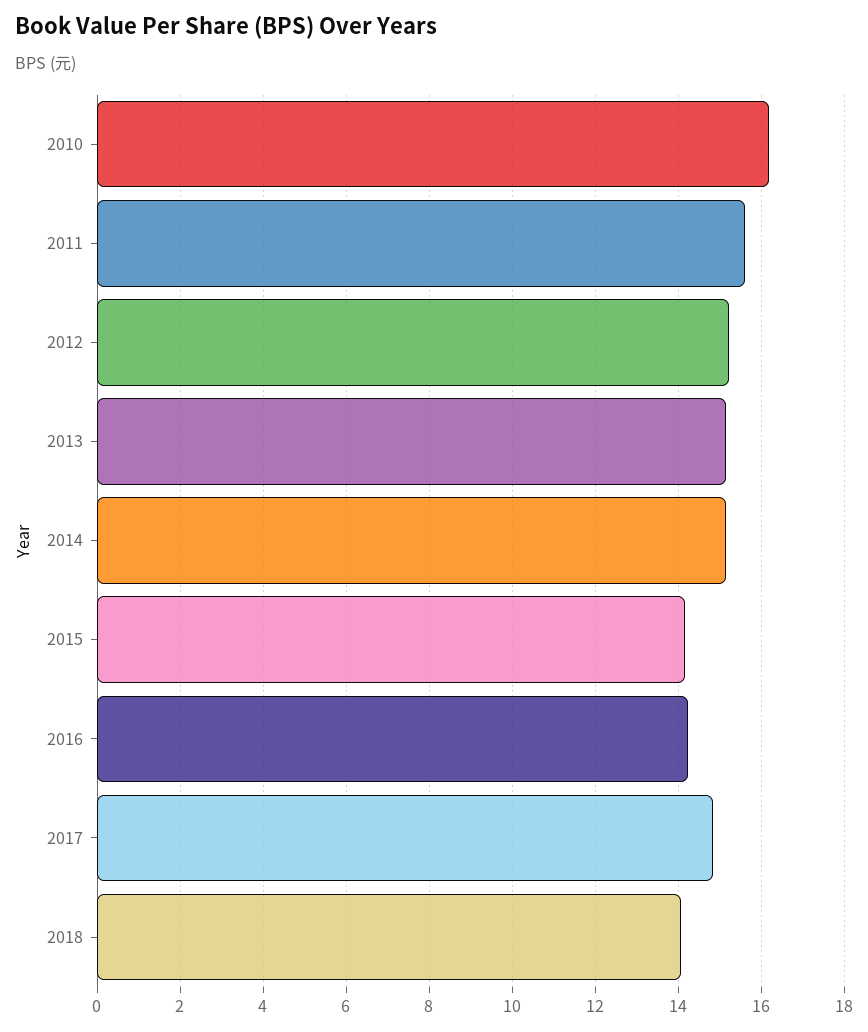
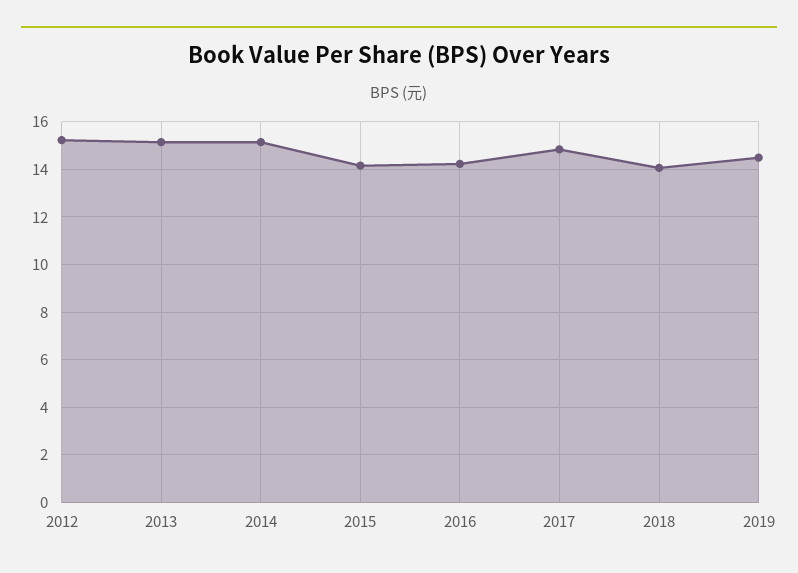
2010: 16.2 -> none
2011: 15.6 -> none
2019: none -> 14.5

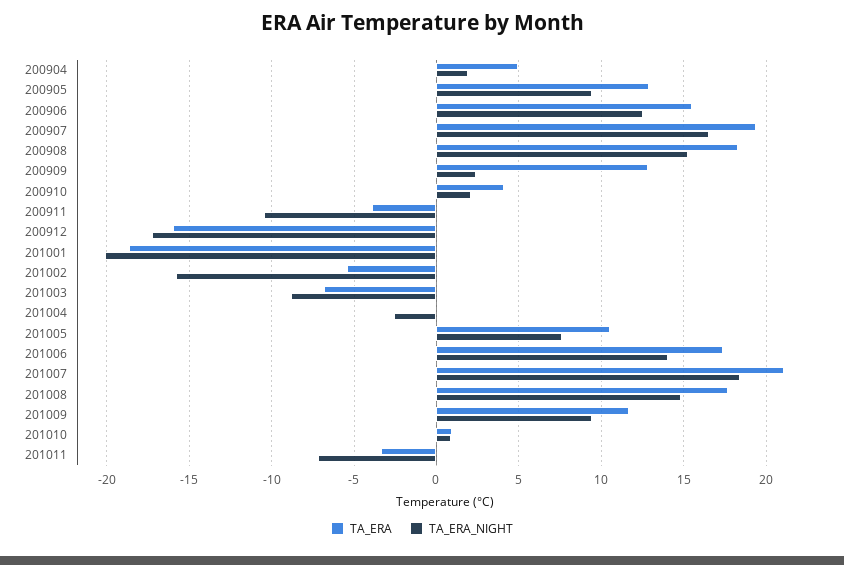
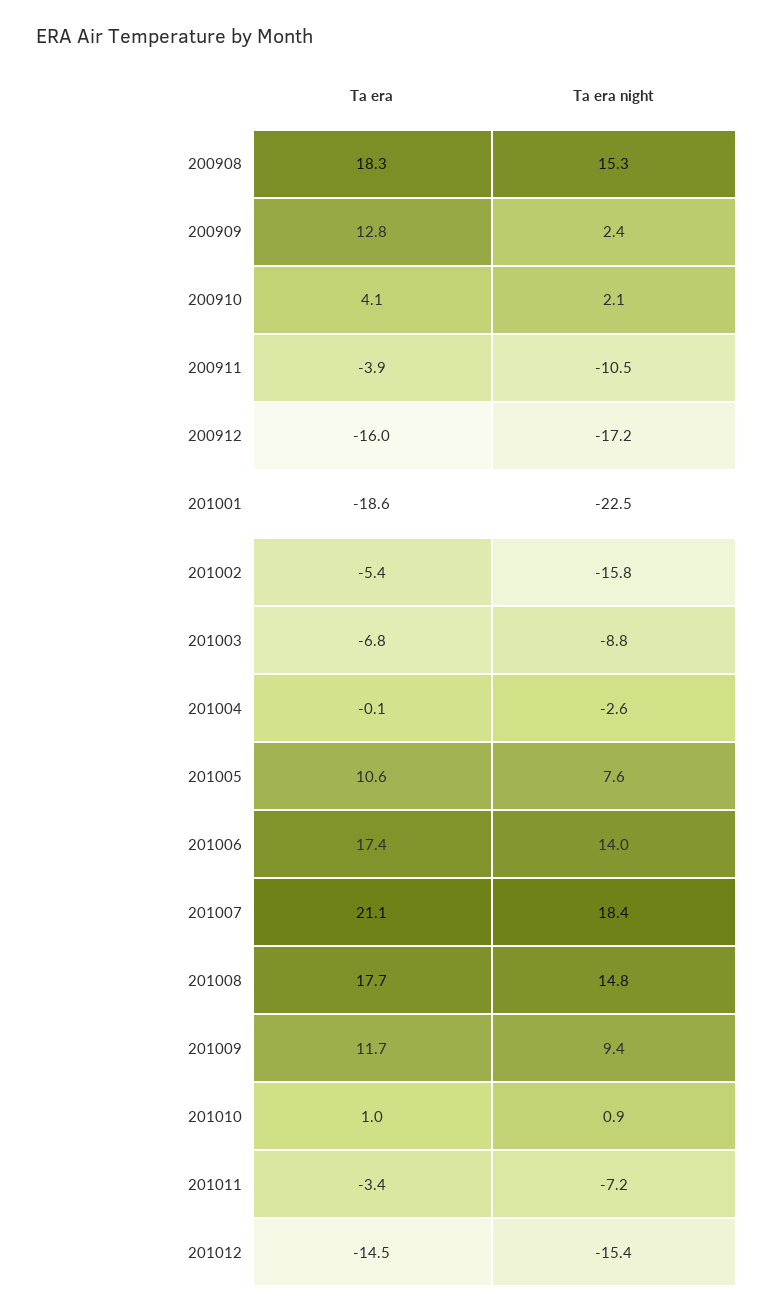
TA_ERA, 200904: 5 -> none
TA_ERA_NIGHT, 200904: 2 -> none
TA_ERA, 200905: 13 -> none
TA_ERA_NIGHT, 200905: 9.5 -> none
TA_ERA, 200906: 15.5 -> none
TA_ERA_NIGHT, 200906: 12.5 -> none
TA_ERA, 200907: 19.5 -> none
TA_ERA_NIGHT, 200907: 16.5 -> none
TA_ERA_NIGHT, 201001: -20 -> -22.5
TA_ERA, 201012: none -> -14.5
TA_ERA_NIGHT, 201012: none -> -15.4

=== WHAT IS EXPECTED ===
Repeat exactly the lines from the line containing "TA_ERA_NIGHT, 200905: 9.5 -> none" through the end of the listing above; both boundary lines are part of the output.

=== PROBLEM SOLUTION ===
TA_ERA_NIGHT, 200905: 9.5 -> none
TA_ERA, 200906: 15.5 -> none
TA_ERA_NIGHT, 200906: 12.5 -> none
TA_ERA, 200907: 19.5 -> none
TA_ERA_NIGHT, 200907: 16.5 -> none
TA_ERA_NIGHT, 201001: -20 -> -22.5
TA_ERA, 201012: none -> -14.5
TA_ERA_NIGHT, 201012: none -> -15.4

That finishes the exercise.